[Collected data]
——

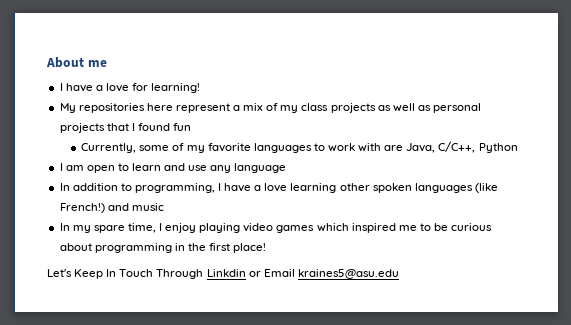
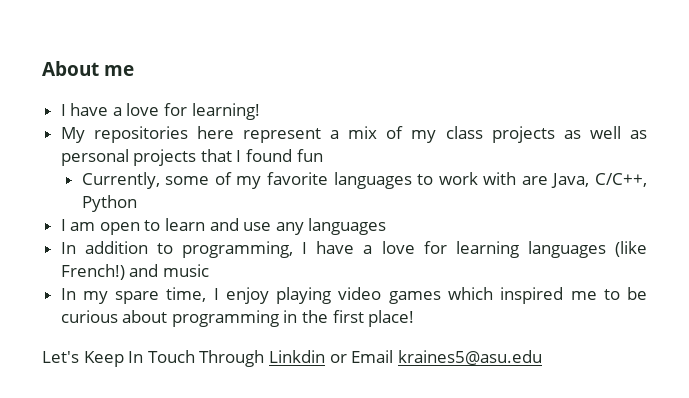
- I am open to learn and use any language
+ I am open to learn and use any languages
- In addition to programming, I have a love learning other spoken languages (like French!) and music
+ In addition to programming, I have a love for learning languages (like French!) and music

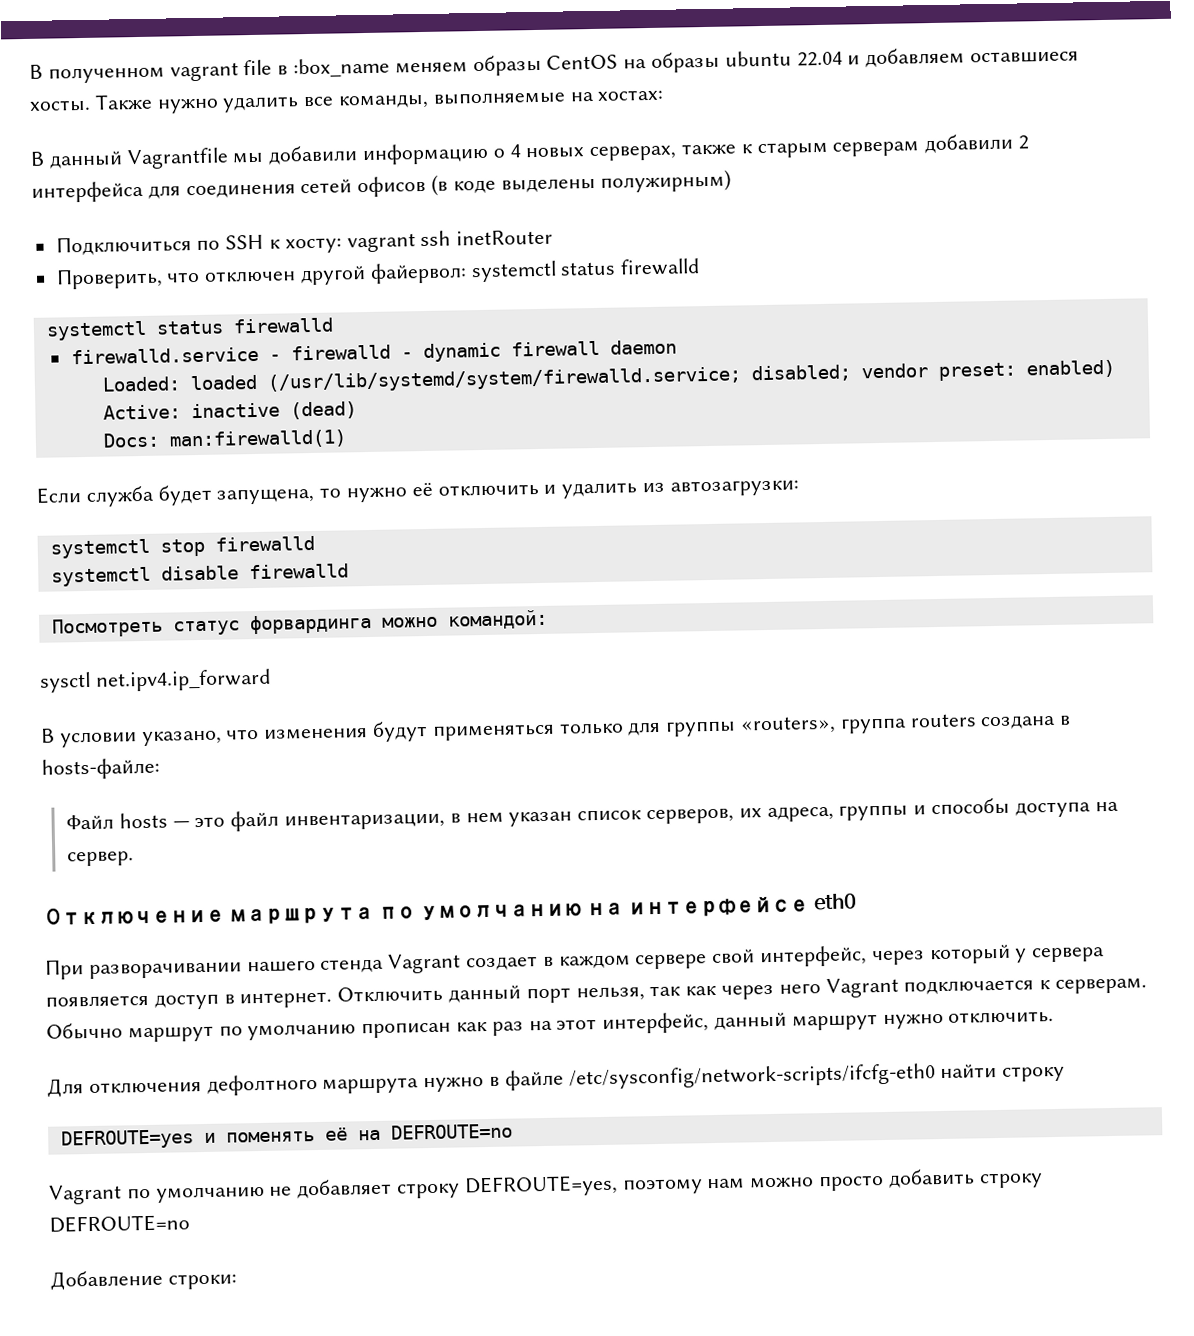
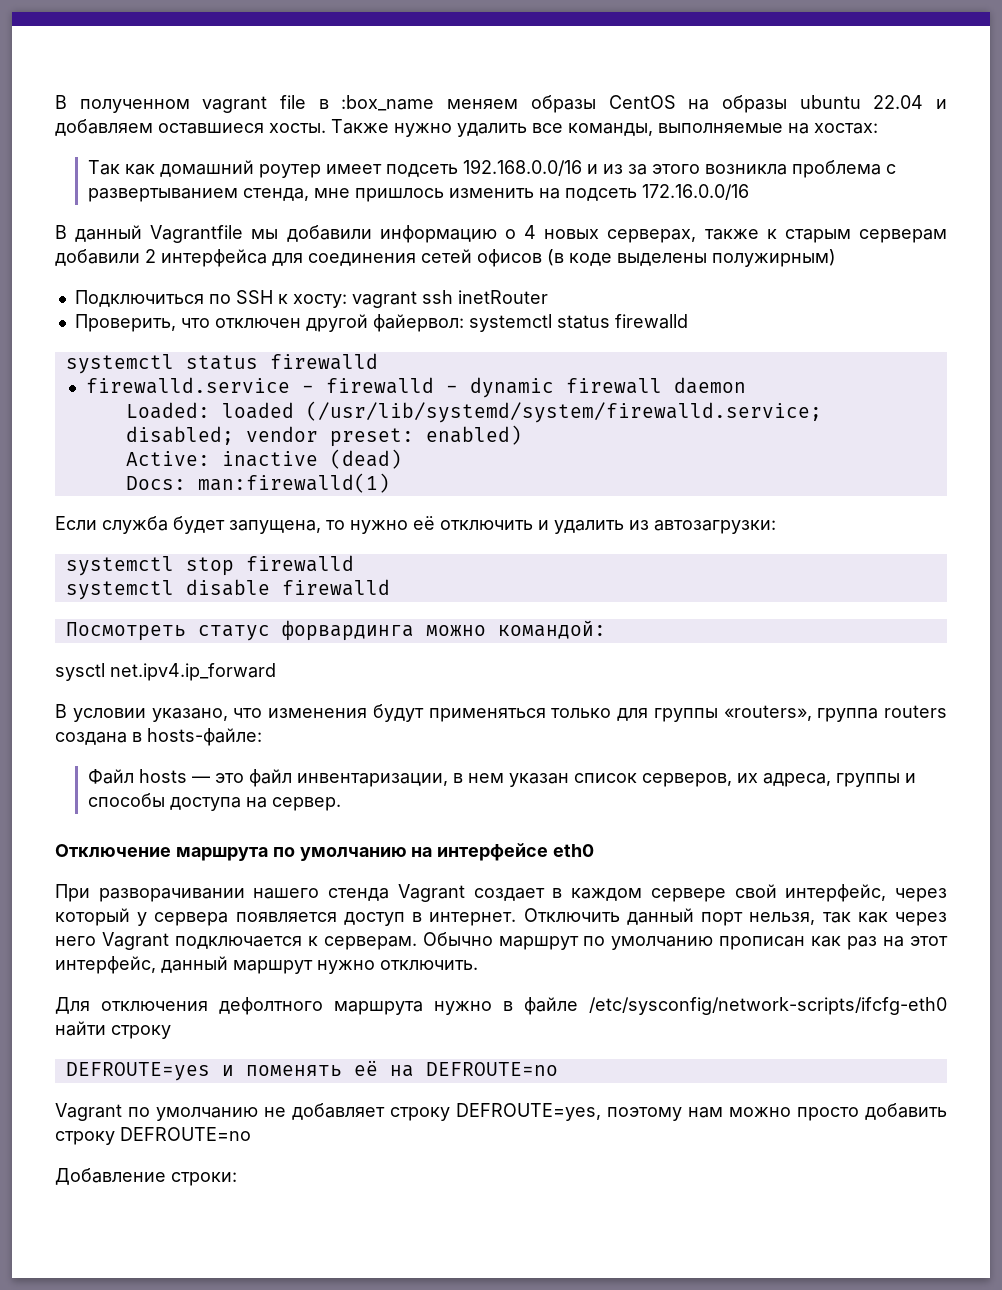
+ Так как домашний роутер имеет подсеть 192.168.0.0/16 и из за этого возникла проблема с развертыванием стенда, мне пришлось изменить на подсеть 172.16.0.0/16

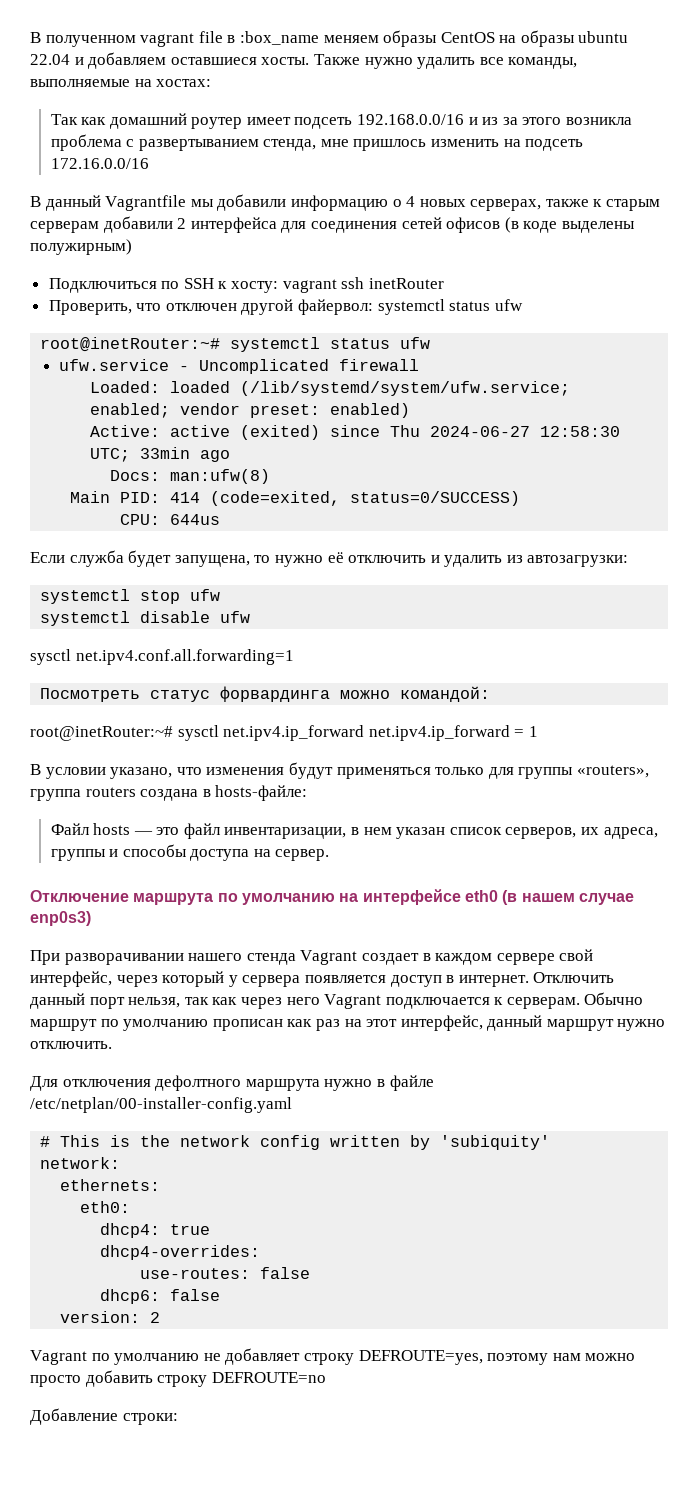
- Проверить, что отключен другой файервол: systemctl status firewalld
- systemctl status firewalld
- firewalld.service - firewalld - dynamic firewall daemon
+ Проверить, что отключен другой файервол: systemctl status ufw
+ root@inetRouter:~# systemctl status ufw
+ ufw.service - Uncomplicated firewall
- Loaded: loaded (/usr/lib/systemd/system/firewalld.service; disabled; vendor preset: enabled)
+ Loaded: loaded (/lib/systemd/system/ufw.service; enabled; vendor preset: enabled)
- Active: inactive (dead)
- Docs: man:firewalld(1)
+ Active: active (exited) since Thu 2024-06-27 12:58:30 UTC; 33min ago
+ Docs: man:ufw(8)
+ Main PID: 414 (code=exited, status=0/SUCCESS)
+ CPU: 644us
- systemctl stop firewalld
+ systemctl stop ufw
- systemctl disable firewalld
+ systemctl disable ufw
+ sysctl net.ipv4.conf.all.forwarding=1
- sysctl net.ipv4.ip_forward
+ root@inetRouter:~# sysctl net.ipv4.ip_forward net.ipv4.ip_forward = 1
- Отключение маршрута по умолчанию на интерфейсе eth0
+ Отключение маршрута по умолчанию на интерфейсе eth0 (в нашем случае enp0s3)
- Для отключения дефолтного маршрута нужно в файле /etc/sysconfig/network-scripts/ifcfg-eth0 найти строку
- DEFROUTE=yes и поменять её на DEFROUTE=no
+ Для отключения дефолтного маршрута нужно в файле /etc/netplan/00-installer-config.yaml
+ # This is the network config written by 'subiquity'
+ network:
+ ethernets:
+ eth0:
+ dhcp4: true
+ dhcp4-overrides:
+ use-routes: false
+ dhcp6: false
+ version: 2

——

=== YOUR TASK ===
Filter the data for the string "inetRouter" and copy every line that has it.

=== SOLUTION TO THE EXERCISE ===
+ root@inetRouter:~# systemctl status ufw
+ root@inetRouter:~# sysctl net.ipv4.ip_forward net.ipv4.ip_forward = 1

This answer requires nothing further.